=== Begin Enclosure ===

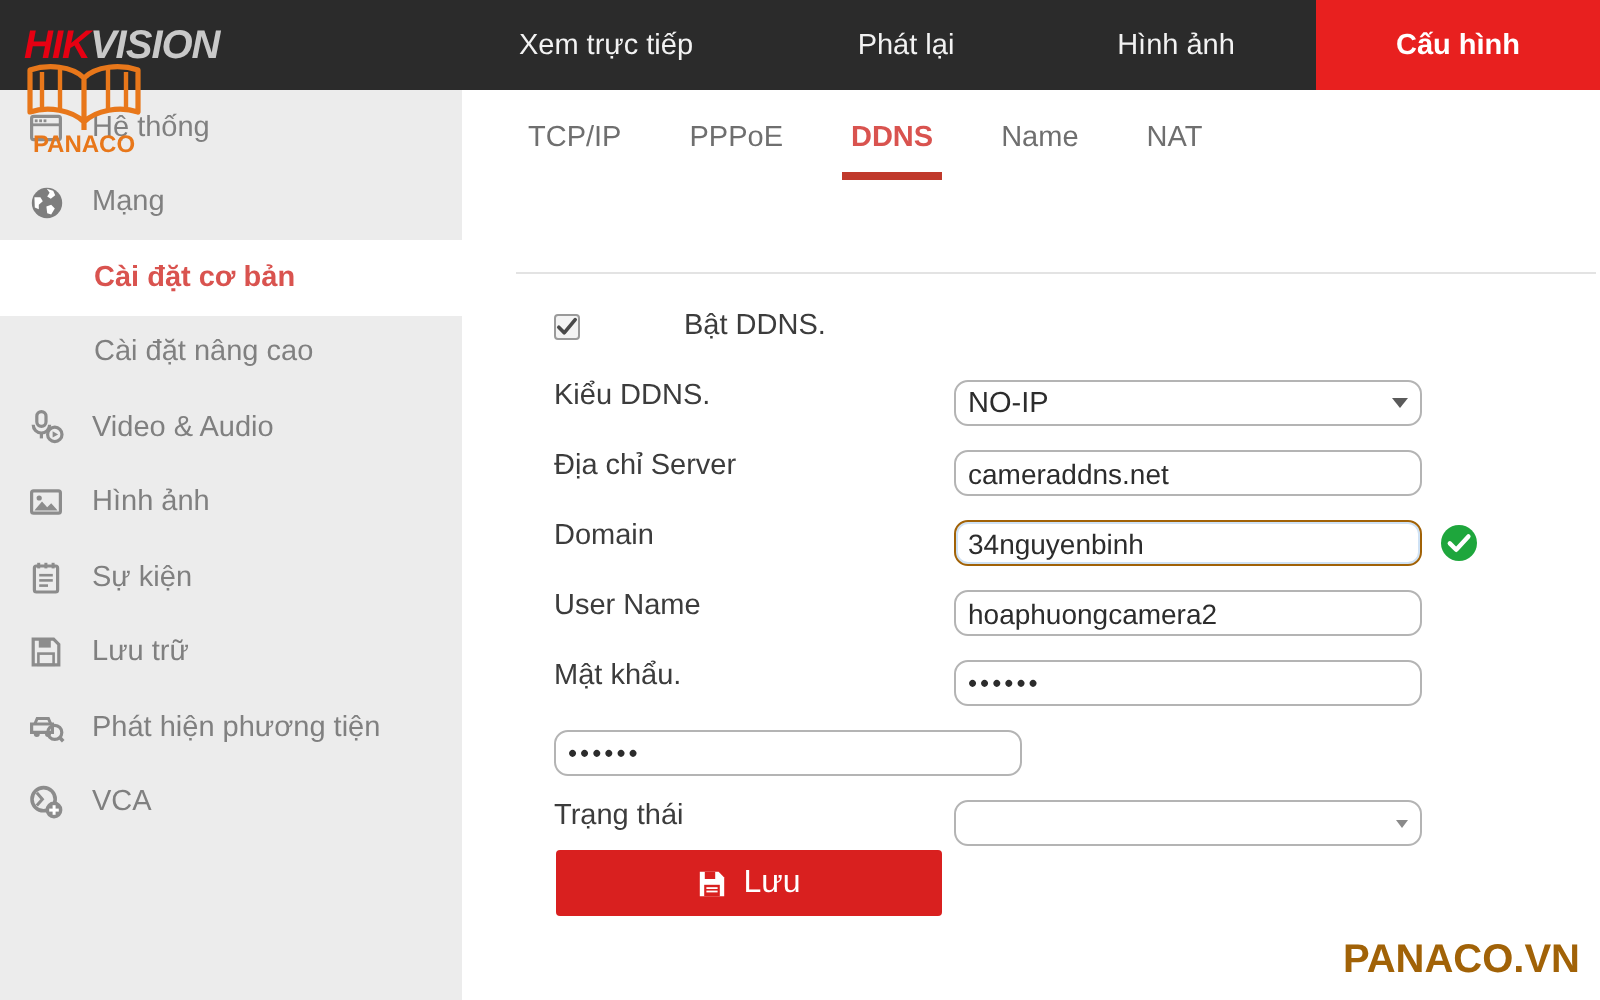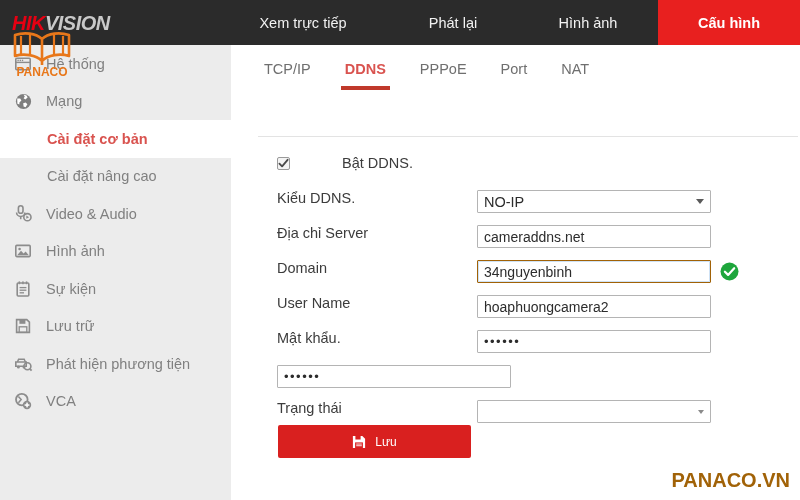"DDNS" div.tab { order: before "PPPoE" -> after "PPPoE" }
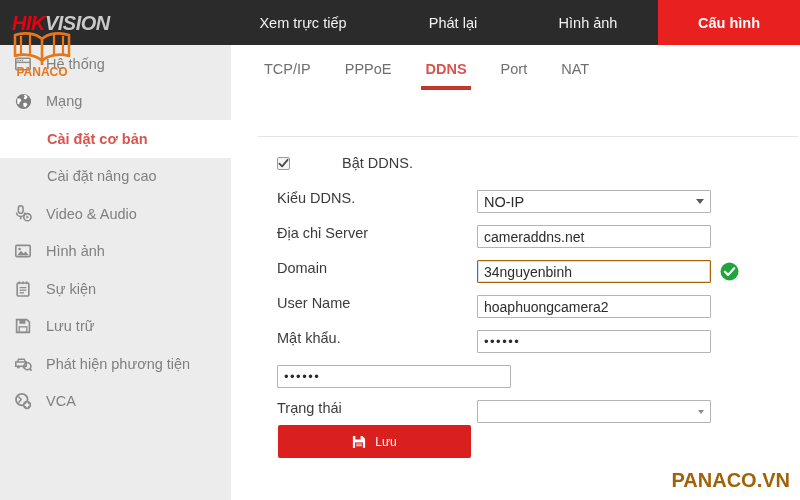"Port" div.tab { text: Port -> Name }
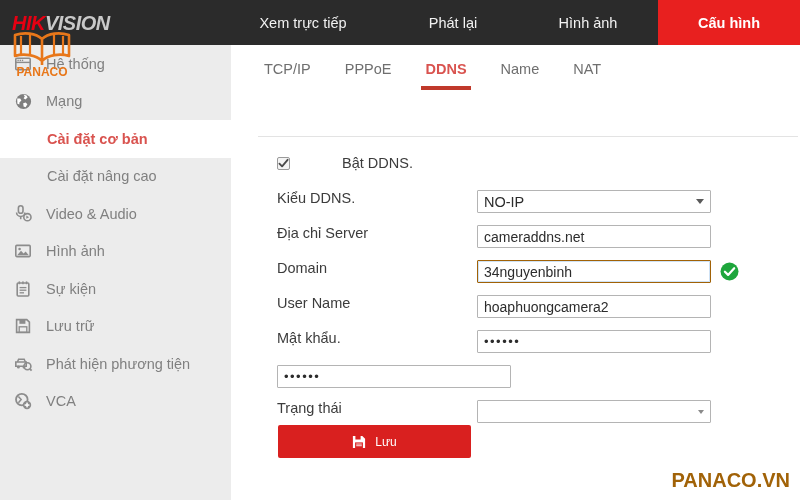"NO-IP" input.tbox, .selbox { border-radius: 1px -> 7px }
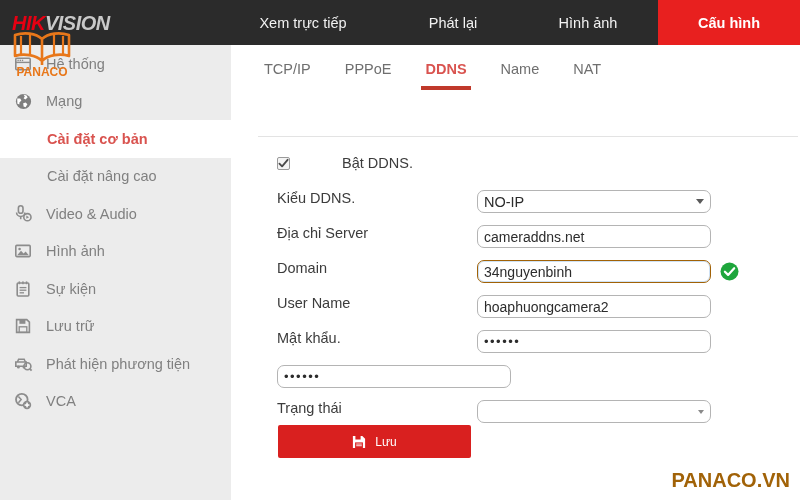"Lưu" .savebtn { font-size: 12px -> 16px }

=== End Enclosure ===
=== Begin Enclosure ===

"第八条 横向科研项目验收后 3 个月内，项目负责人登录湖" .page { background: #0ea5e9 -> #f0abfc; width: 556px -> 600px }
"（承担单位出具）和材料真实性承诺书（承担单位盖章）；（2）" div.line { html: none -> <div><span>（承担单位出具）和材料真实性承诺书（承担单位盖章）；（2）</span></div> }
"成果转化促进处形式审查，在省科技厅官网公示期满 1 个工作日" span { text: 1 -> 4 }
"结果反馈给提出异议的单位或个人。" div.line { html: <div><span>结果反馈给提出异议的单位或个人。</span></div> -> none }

=== End Enclosure ===

Search the records above for "span" and copy every line that has it.

## OUTPUT FOR THIS EXERCISE
"（承担单位出具）和材料真实性承诺书（承担单位盖章）；（2）" div.line { html: none -> <div><span>（承担单位出具）和材料真实性承诺书（承担单位盖章）；（2）</span></div> }
"成果转化促进处形式审查，在省科技厅官网公示期满 1 个工作日" span { text: 1 -> 4 }
"结果反馈给提出异议的单位或个人。" div.line { html: <div><span>结果反馈给提出异议的单位或个人。</span></div> -> none }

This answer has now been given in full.